Hell hath no fury like a PBS liberal scorned. I knew that by
entering the coliseum of elite liberalism a toxic tidal wave of
hate mail would be released upon me, and that it would only confirm
my point that PBS is the privileged playhouse of a liberal
nomenklatura that will claw any conservative who dares touch or
even question it. How quickly the high-brow mask of PBS partisans
drops to reveal the rancid face of liberal fascism.
And the PBS partisans can't even restrict their wrath to me. So
worked up into a lather at my mere presence on their home turf some
of them have expressed outrage that NewsHour correspondent Jeffrey
Brown didn't rig the game better. "The demonization of Bill Moyers
is not limited to conservative venues," complains Jan Herman in a
column titled, "Kill Bill, The Latest Version,"
at blogcritics.org. "George Neumayr, executive editor of the
hardline right-wing American Spectator Magazine, was given ample
time last night to spew his venom on PBS's NewsHour in a softball
interview with Jeffrey Brown."
Dailykos.com posted a letter written to Jeffrey Brown from a PBS
diehard that began: "I love the NewsHour and think you normally do
a great job as you let people have their say and walk the fine line
of balance. Tonight, however, I was appalled. You gave George
Neumayr a complete pass. He was claiming that PBS has a 'pervasive'
liberal [bias] -- that means he was saying it about you too -- I
expect Public Broadcasting to defend itself against such manifest
hogwash as part of the price of getting my twice yearly
pledges."
The writer then patronizingly sketched out for Brown a set of
questions he should have asked me and admonished him: "I wish you
guys would dig your heels in and get your dukes up -- it's time to
reclaim public broadcasting for the public and it's your job to ask
those questions. That would help people who like to see both sides
of an issue know where the wrong wingers are coming from."
The ferocious letters to me conveyed not confidence but this
fear stated above -- the PBS partisans' panic that their liberal
monolith could soon crack up. The defensive hysteria in the letters
betrayed as posturing the claim in many of them that I "was
pitiful" and hadn't threatened their cherished outpost. Why then
were so many of them writing and calling me so desperately (some of
the phone calls I received from PBS partisans were amusing in their
smarmy and earnest, I-need-to-reeducate-you tone that would quickly
descend into frightened barking in an attempt to silence me from
further criticism of PBS)? People don't hit back that hard and with
such demented invective unless you lay a glove on their favorite
positions and get them disoriented and reeling.
As the barbarically vitriolic letters poured in, I thought about
the advertisement Bill Moyers bought and published this week in the
Washington Post in which he argued that PBS is the "core
curriculum" of America, the shaper of gentle, refined souls attuned
to "beauty" and wisdom. Have you met my letter writers, Mr. Moyers?

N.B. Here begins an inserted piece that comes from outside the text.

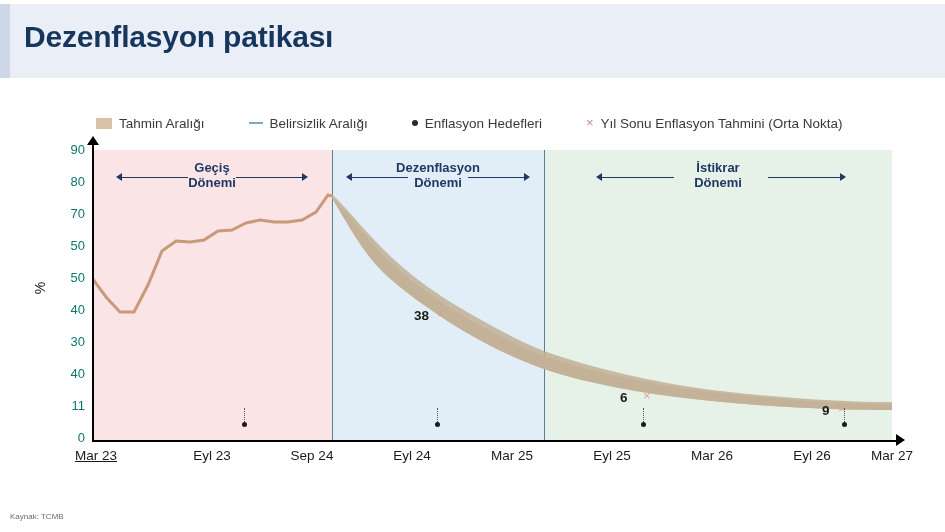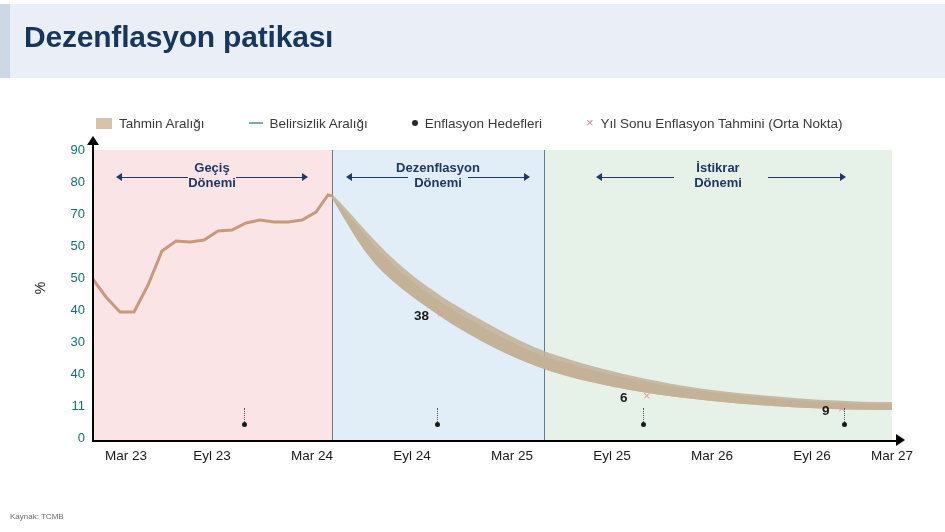"Mar 23" div.xtick { left: 34px -> 4px; text-decoration: none -> underline }
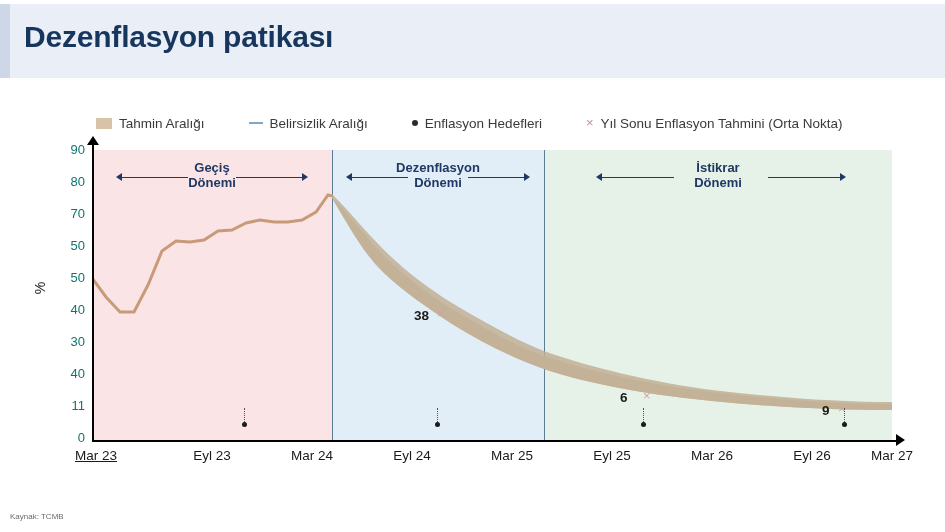"Mar 24" div.xtick { text: Mar -> Sep }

They have received such an aristocratic education in the higher
things from PBS they now have the tolerance and refinement of
French Revolutionaries.
The pretensions of PBS's partisans are beyond parody. To
puncture their we-possess-the-serene-maturity-to-save-the-Republic
conceit, all you have to do is say (a) obvious liberal bias exists
on PBS, and (b) taxpayers shouldn't have to finance it. That's
enough to make them come unglued. Their posture of maturity and
rationality will immediately give way to the primitive posture of
1960s radicalism -- a wild, essentially speechless, fascistic form
of protest that throws light on liberalism's basic hostility to
reason and morality.
PBS, as a decaying monument to LBJ's Great Society from which it
came, is one of the left's last redoubts and they will not
surrender taxpayer money without a savage fight. This requires, as
the first phase of the fight, bullying and intimidating critics of
PBS into silence. The answer to the paradox -- why do PBS partisans
who regard themselves as apostles of tolerance and enlightenment
resort so easily to intimidation and infantile exertion of will? --
is that their claims are based not on reason but on force. Their
ideology is a willfulness writ large that becomes more graphic
(through the use of heavy-handed tactics) as their long-standing
privileges are scrutinized and withdrawn. Moreover, since liberal
claims (such as the claim: no liberal bias exists on PBS) do not
find any basis in reality, they cannot be rationally and calmly
demonstrated, and can only be sustained through the hectoring
propaganda of "editorial independence" and so forth.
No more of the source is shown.